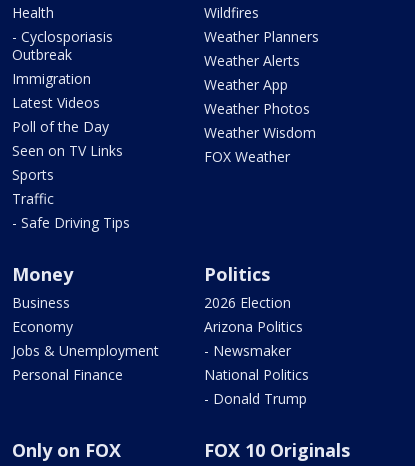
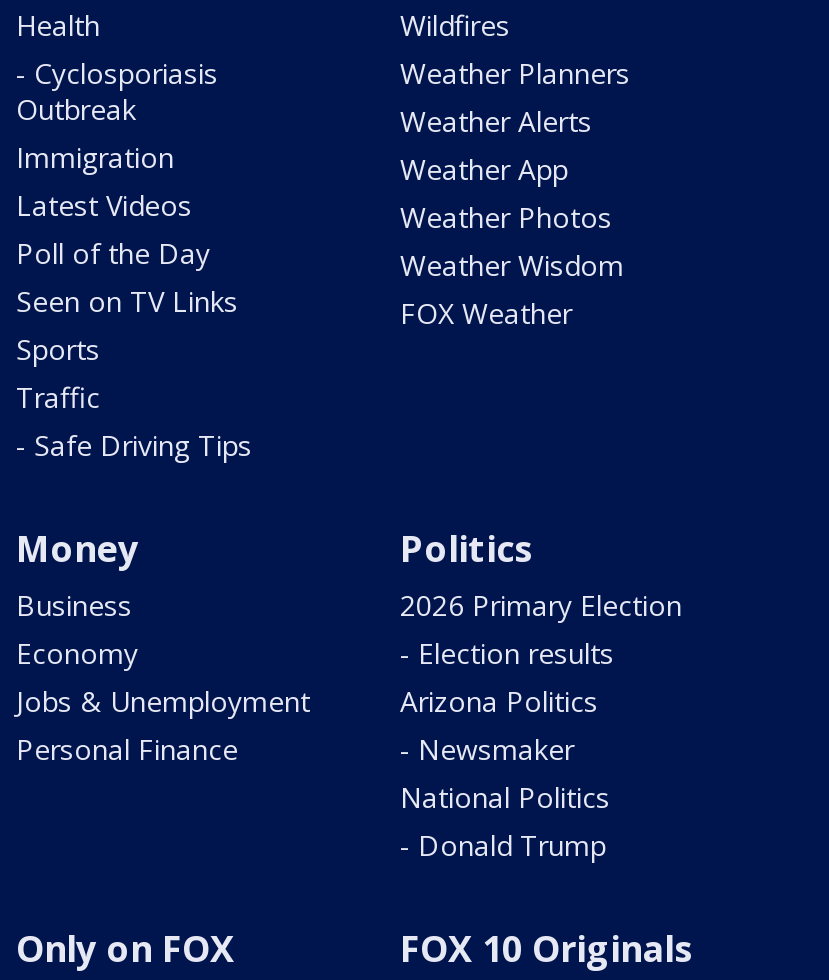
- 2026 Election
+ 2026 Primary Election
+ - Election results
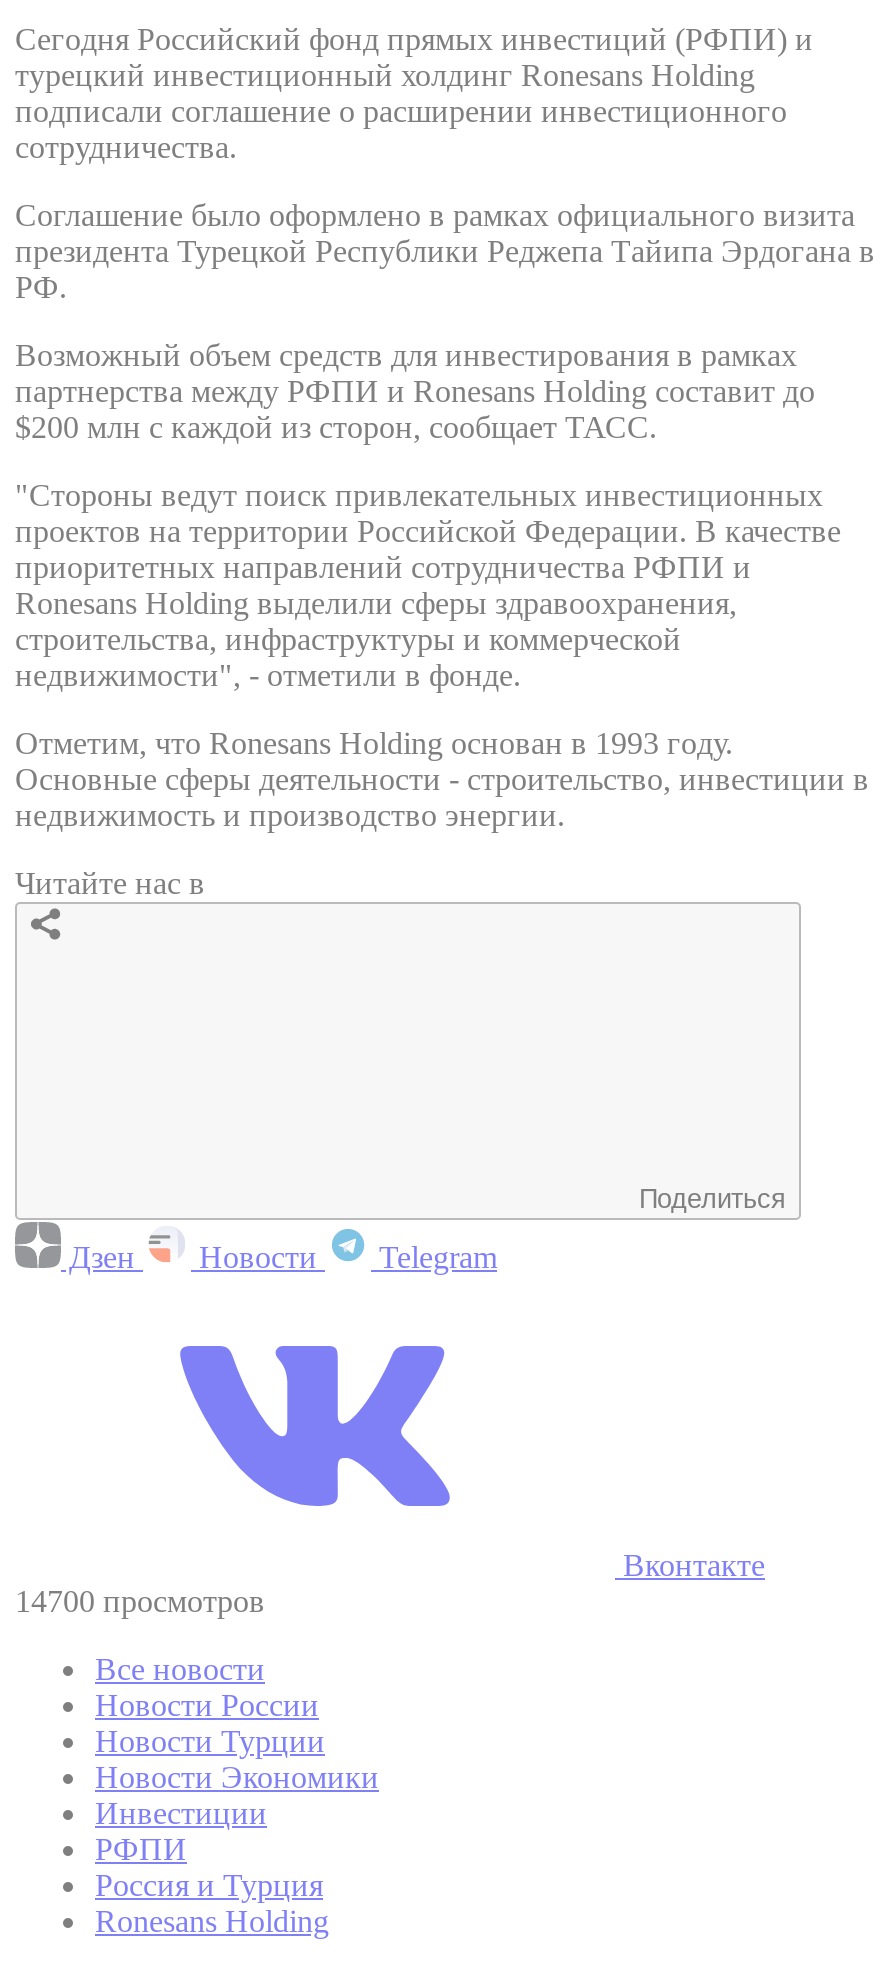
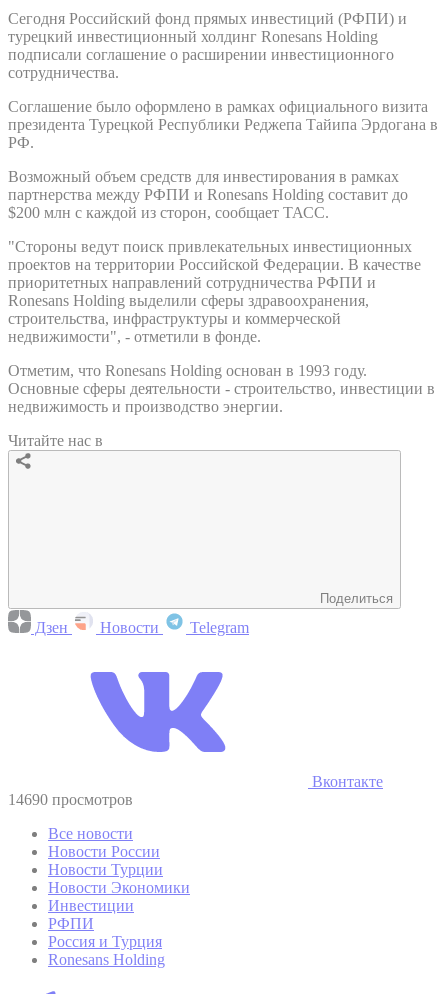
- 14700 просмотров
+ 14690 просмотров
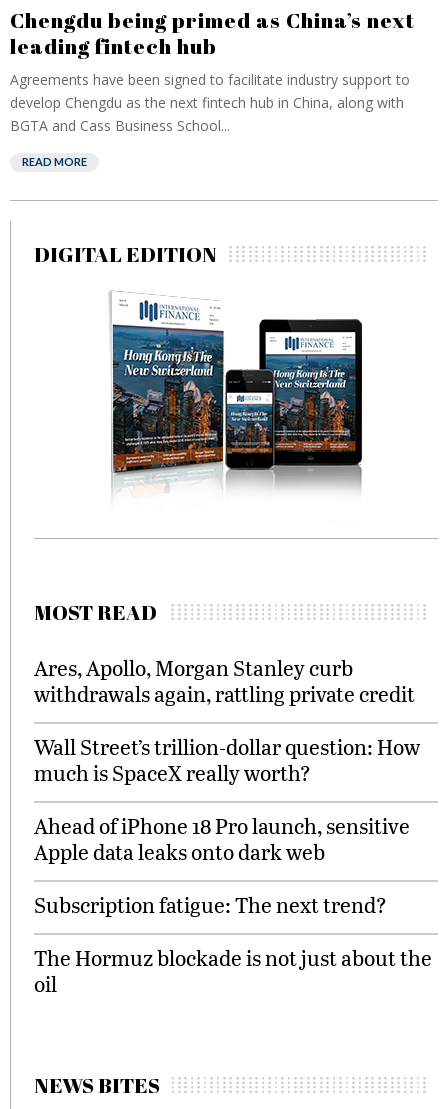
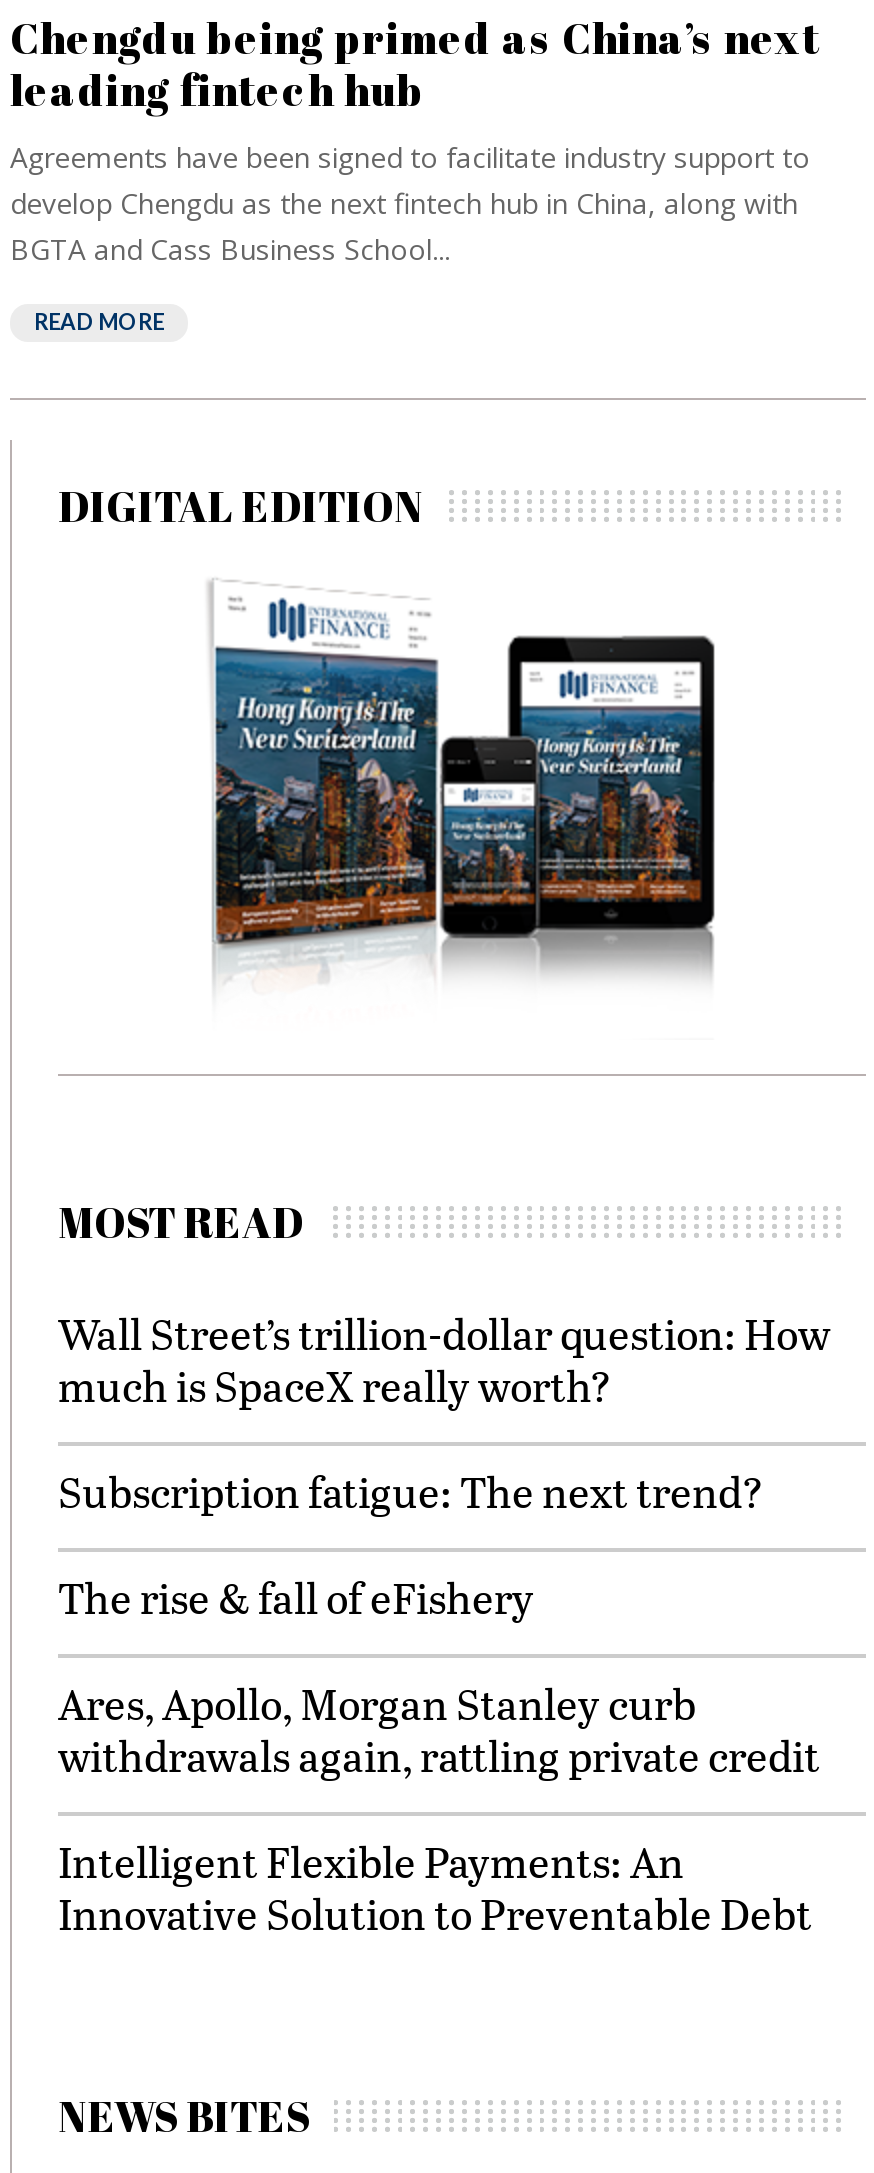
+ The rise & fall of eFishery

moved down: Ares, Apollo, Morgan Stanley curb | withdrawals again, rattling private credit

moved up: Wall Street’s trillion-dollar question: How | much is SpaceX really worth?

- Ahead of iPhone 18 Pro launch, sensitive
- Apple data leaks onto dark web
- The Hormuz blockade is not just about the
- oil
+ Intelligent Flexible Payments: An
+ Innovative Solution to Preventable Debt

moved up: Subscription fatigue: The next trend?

_ _ _ _ _

- ASSIGNED TASK -
What lines of the material above include "Election"? Copy each one.

- WRITTEN RESPONSE -
- 2026 Election
+ 2026 Primary Election
+ - Election results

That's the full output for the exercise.